Nostalgia Di Terre Lontane (1919-28)
Il primo episodio inizia con un lungo piano sequenza. Dalle scrutate colline verdi sbuca Paul, di ritorno dalla prigionia francese e inserito di botto in un microcosmo rurale di forte impianto familiare dove, si nota subito, non vi è ancora distinzione tra storia e tramandazione orale. Sebbene si colga l'impostazione corale ci si immedesima con naturalezza nel giovane, cui sono affidate le prime soggettive del racconto.
Paul è stordito e prima di sottoporsi al vociare curioso dei parenti saluta il padre con un gesto di routine artigiana, in silenzio, per poi dedicare l'attenzione, tra le tante persone che gli si raccolgono intorno, al sogno di un suo compagno scomparso. Il fratello non legge il giornale, lo racconta a umili ancora avulsi dalla modernità non ancora imposta a forza dal nazismo.
Reitz presenta così l'inizio del reintegro forzato del reduce di guerra, il primo corpo estraneo al super Io artigiano, che si farà depositario della dimensione più ricorrente in Heimat, quella della dialettica tumultuosa tra fuga e ritorno.
Così delle incompiute vicende della gente di paese restano due storie esemplari: quella di Apollonia, una reietta vittima dei pettegolezzi di paese e fuggita per uno scandalo, e quella di Paul, legato alla ragazza da una amicizia autentica e da un comune destino. Scapperà prima col tentativo ideale di cogliere lontane frequenze radio, poi, fisicamente, lasciando moglie e figli senza un apparente motivo.
Nel resto dei personaggi si coglie l'inesorabilità del tempo; non c'è niente che si presti meglio dell'incedere delle stagioni contadine a renderne l'amaro senso di incompiutezza e vacuità; uno stato esplicato dalla vana ricerca dell'oro da parte di Eduard, dalla rivelata infondatezza delle accuse ad Apollonia e all'oste, dal non-ritorno della martora e dal ritrovamento del cadavere (che la meschinità reiterata spinge lo spettatore stesso ad associare erroneamente al corpo di Apollonia). Manca il colpo di scena, l'elemento di rottura è destinato a cadere sotto i colpi del tempo e ad essere tramandato come storia sempre più antica.

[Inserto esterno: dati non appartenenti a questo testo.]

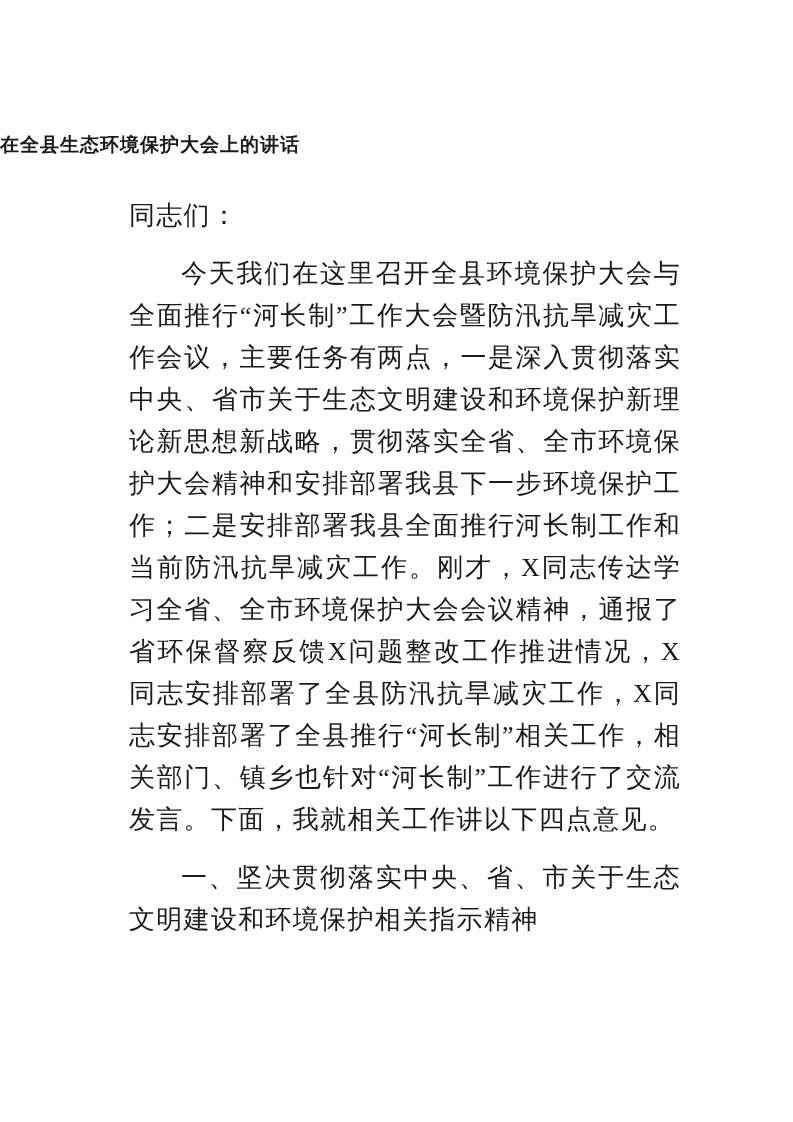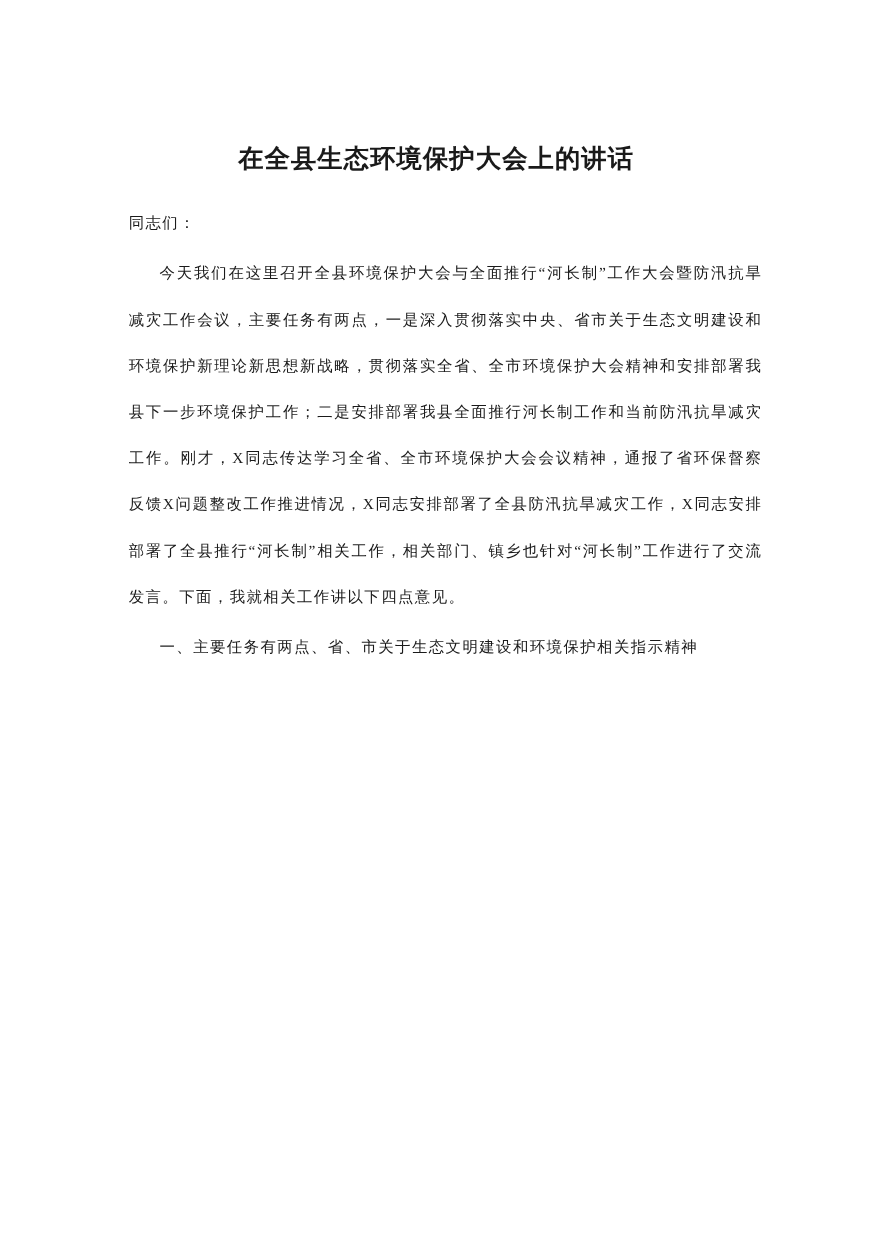"在全县生态环境保护大会上的讲话" .doc-title { font-size: 23px -> 19px; text-align: center -> left }
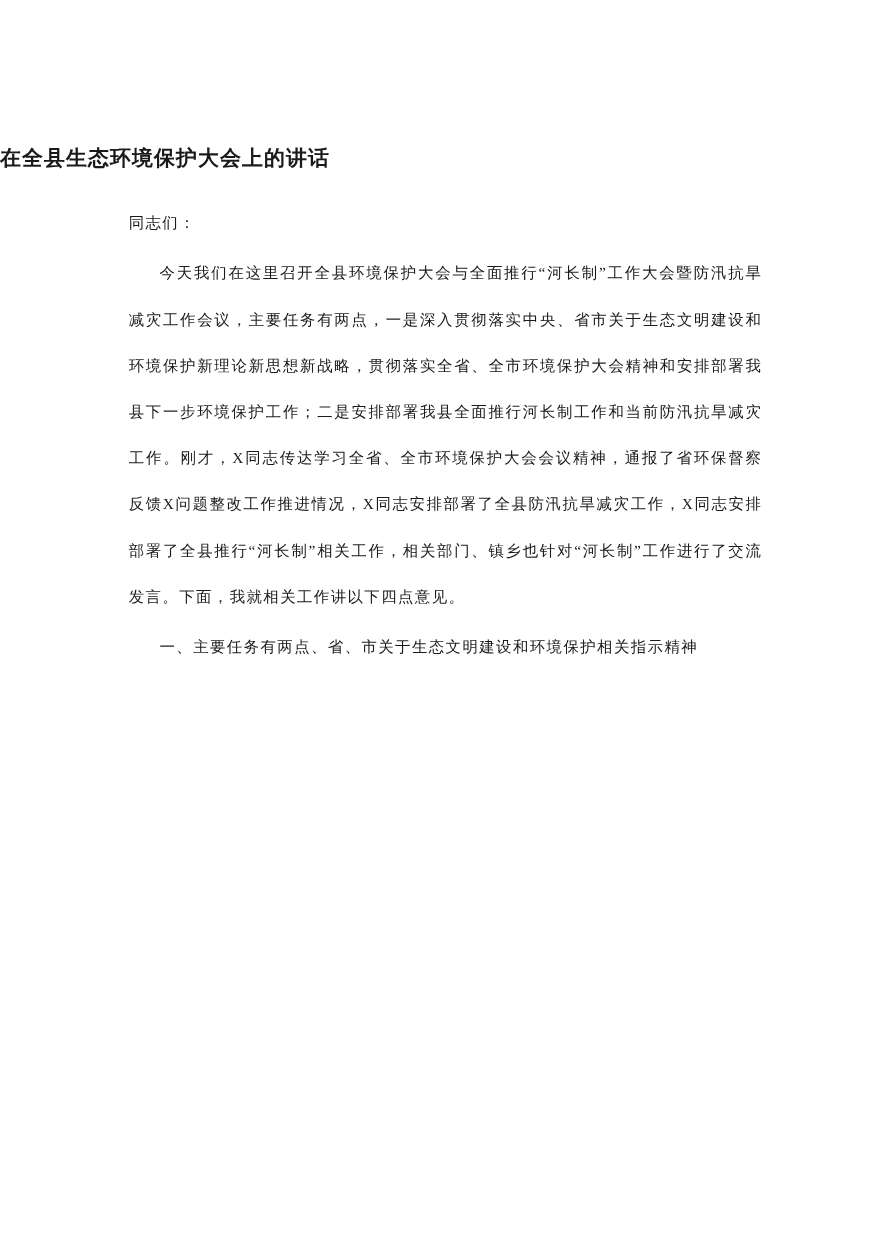"同志们：" .para { font-size: 14px -> 26px; margin: 4px -> 16px }
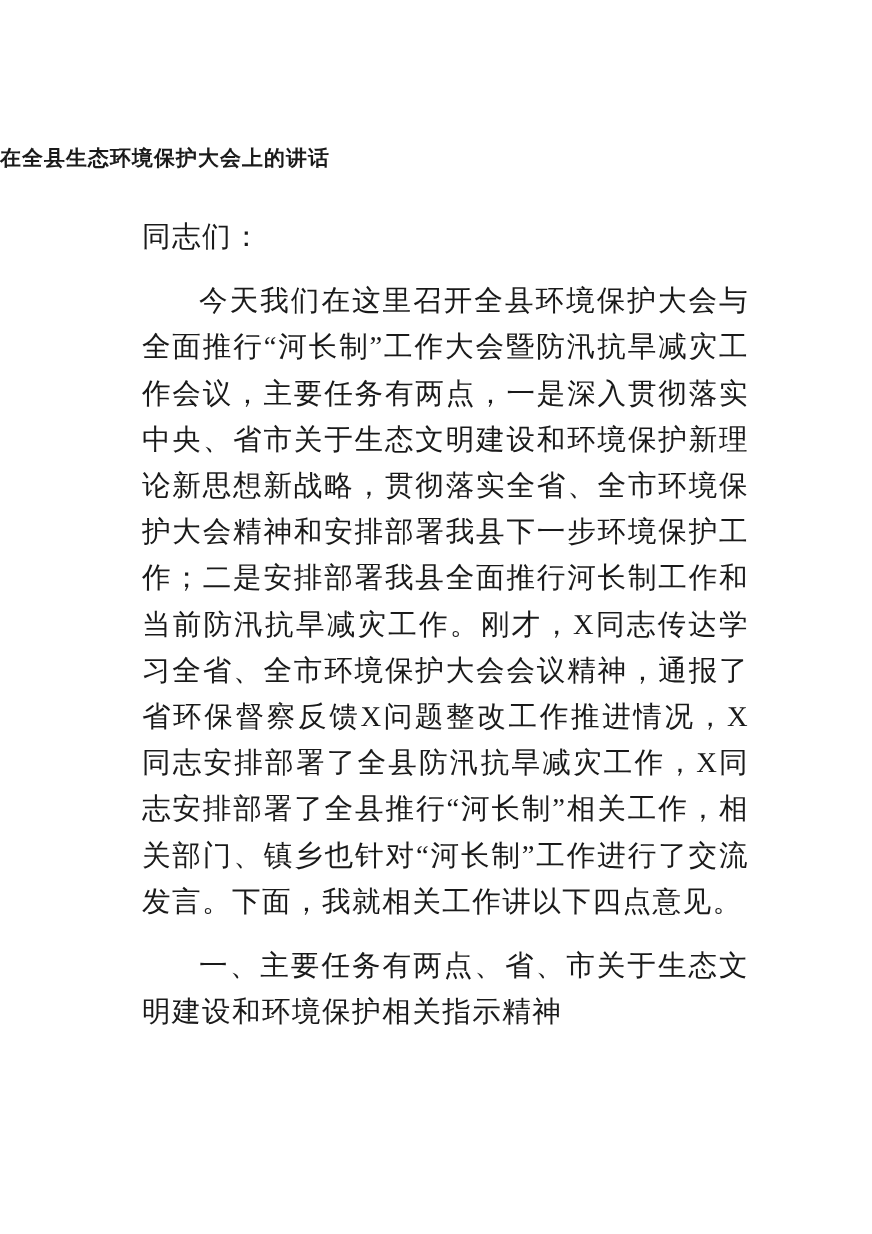"一、主要任务有两点、省、市关于生态文明建设和环境保护相关指示精神" span.text-run { text: 主要任务有两点 -> 坚决贯彻落实中央 }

Il racconto della gente di paese, gretta e stereotipata, non è mai bozzettismo museale perché talvolta illuminato da squarci di naturalismo autentico. Il lavoro e i rituali collettivi nobilitano la comunità, cancellano il male.
Il tempo è scandito da macrosequenze che si susseguono con dissolvenze incrociate e a capo di ognuna delle quali è lo scorcio di anni narrato.
Non deve stupire che i colpi di metronomo saltino volutamente eventi tipicamente familiari, come matrimoni e gravidanze, poiché il tutto è sacrificato alla gente di Schabbach intesa in una ideale comunione di destini e idee.
Quasi ogni macrosequenza inizia con una scena a colori (stupendo il già citato incipit e quella della gita al castello) solitamente coincidente con inquadrature di impatto documentaristico. Il resto è in bianco e nero, talvolta tendente in un estetizzante effetto seppia.